- _Prompt_:
Stop at the line that contains "plans | 16.08. | TBD | TBD". Until then, set down each line of the records exactly, beginning with the first, and skip pictures.

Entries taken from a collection
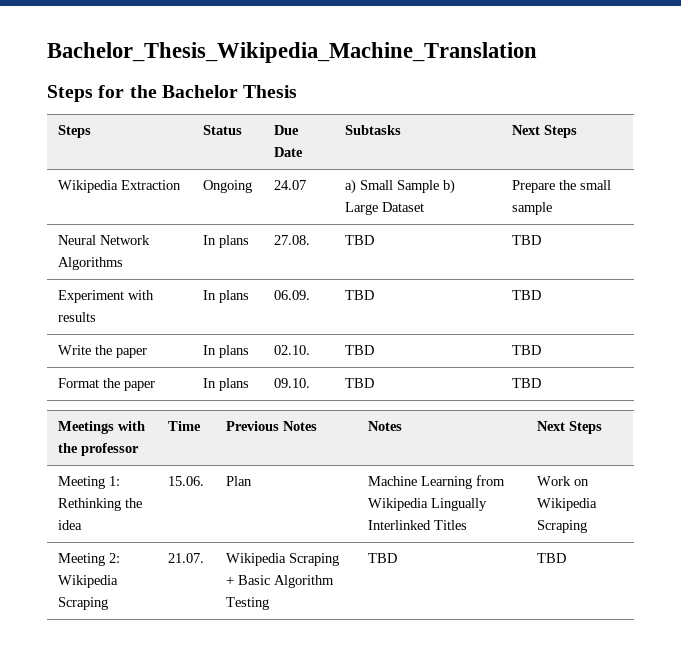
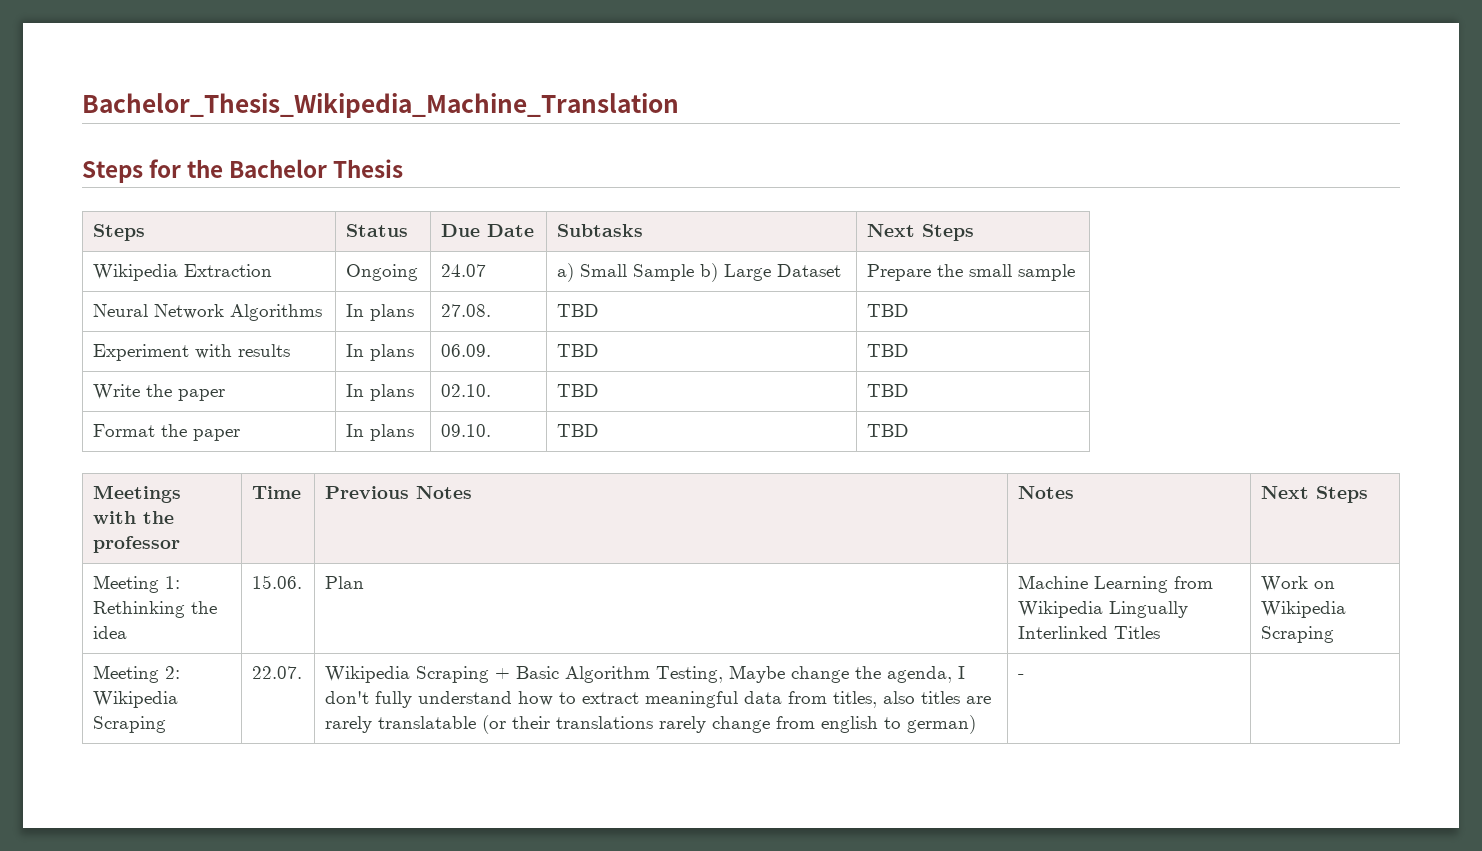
- 21.07.
+ 22.07.
- Wikipedia Scraping + Basic Algorithm Testing | TBD | TBD
+ Wikipedia Scraping + Basic Algorithm Testing, Maybe change the agenda, I don't fully understand how to extract meaningful data from titles, also titles are rarely translatable (or their translations rarely change from english to german) | -

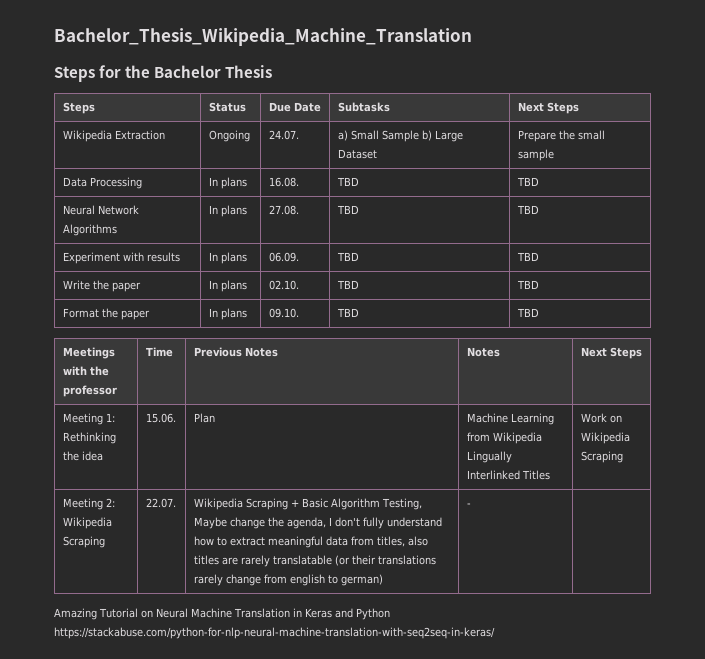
- Wikipedia Extraction | Ongoing | 24.07 | a) Small Sample b) Large Dataset | Prepare the small sample
+ Wikipedia Extraction | Ongoing | 24.07. | a) Small Sample b) Large Dataset | Prepare the small sample
+ Data Processing | In plans | 16.08. | TBD | TBD
+ Amazing Tutorial on Neural Machine Translation in Keras and Python https://stackabuse.com/python-for-nlp-neural-machine-translation-with-seq2seq-in-keras/

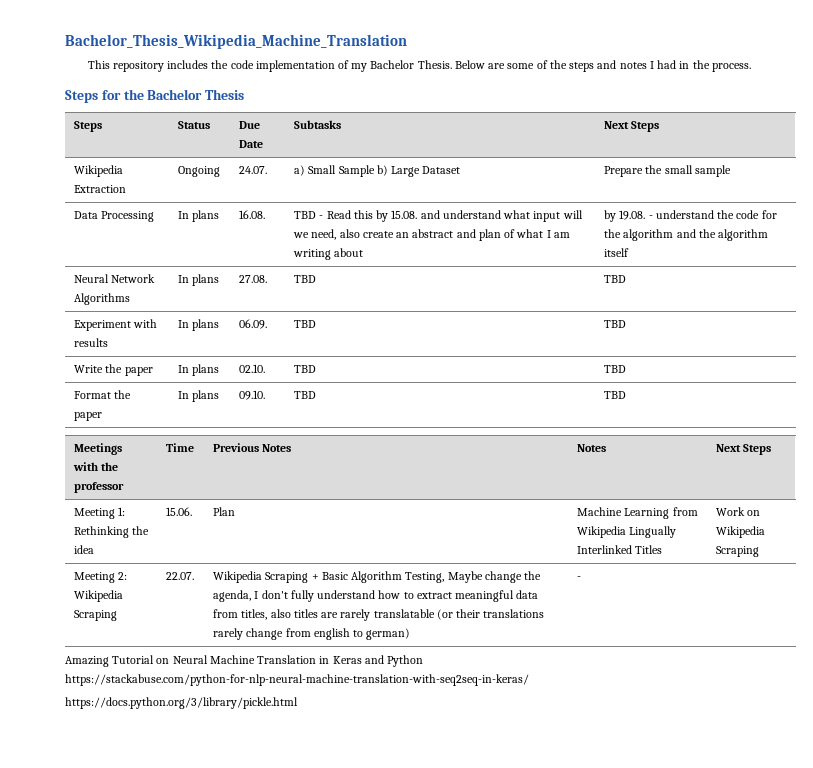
+ This repository includes the code implementation of my Bachelor Thesis. Below are some of the steps and notes I had in the process.
- 16.08. | TBD | TBD
+ 16.08. | TBD - Read this by 15.08. and understand what input will we need, also create an abstract and plan of what I am writing about | by 19.08. - understand the code for the algorithm and the algorithm itself
+ https://docs.python.org/3/library/pickle.html

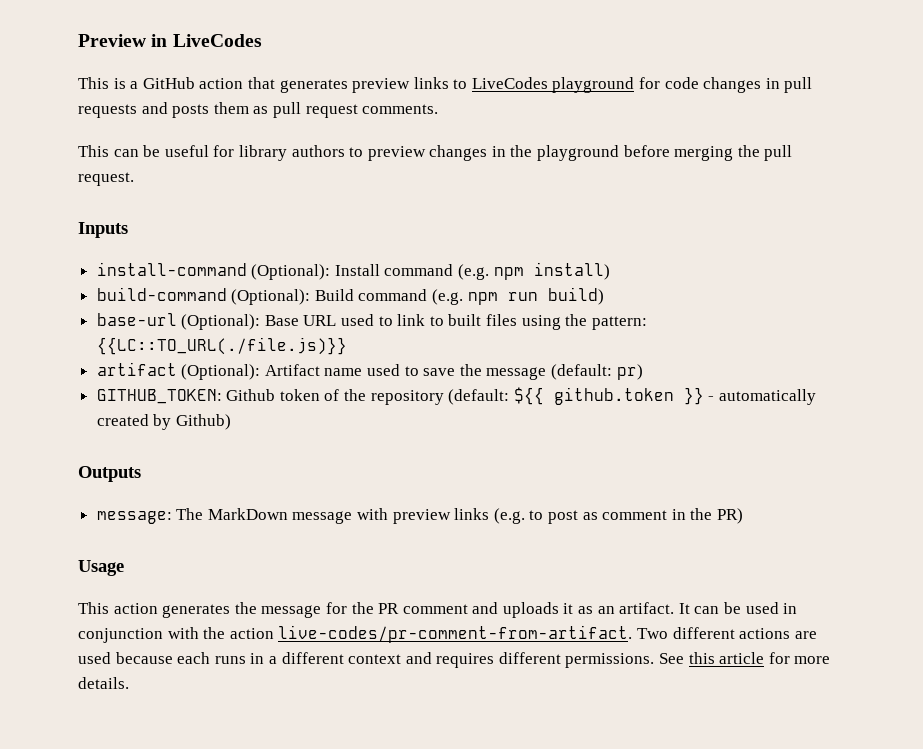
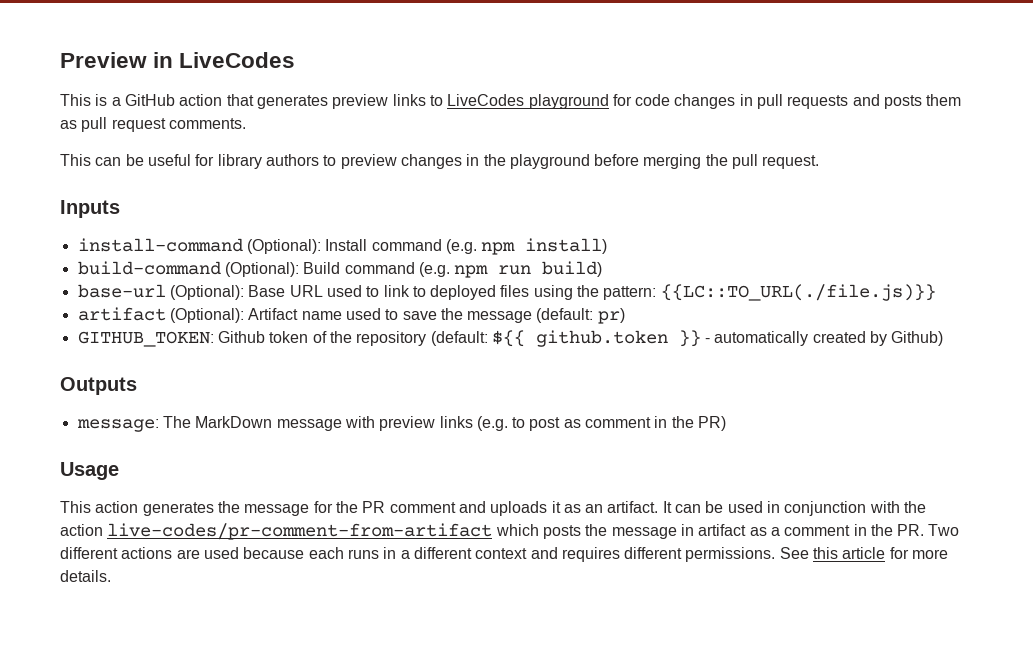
- base-url (Optional): Base URL used to link to built files using the pattern: {{LC::TO_URL(./file.js)}}
+ base-url (Optional): Base URL used to link to deployed files using the pattern: {{LC::TO_URL(./file.js)}}
- It can be used in conjunction with the action live-codes/pr-comment-from-artifact. Two different actions are used because each runs in a different context and requires different permissions.
+ It can be used in conjunction with the action live-codes/pr-comment-from-artifact which posts the message in artifact as a comment in the PR. Two different actions are used because each runs in a different context and requires different permissions.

- _Solution to this exercise_:
- 21.07.
+ 22.07.
- Wikipedia Scraping + Basic Algorithm Testing | TBD | TBD
+ Wikipedia Scraping + Basic Algorithm Testing, Maybe change the agenda, I don't fully understand how to extract meaningful data from titles, also titles are rarely translatable (or their translations rarely change from english to german) | -

- Wikipedia Extraction | Ongoing | 24.07 | a) Small Sample b) Large Dataset | Prepare the small sample
+ Wikipedia Extraction | Ongoing | 24.07. | a) Small Sample b) Large Dataset | Prepare the small sample
+ Data Processing | In plans | 16.08. | TBD | TBD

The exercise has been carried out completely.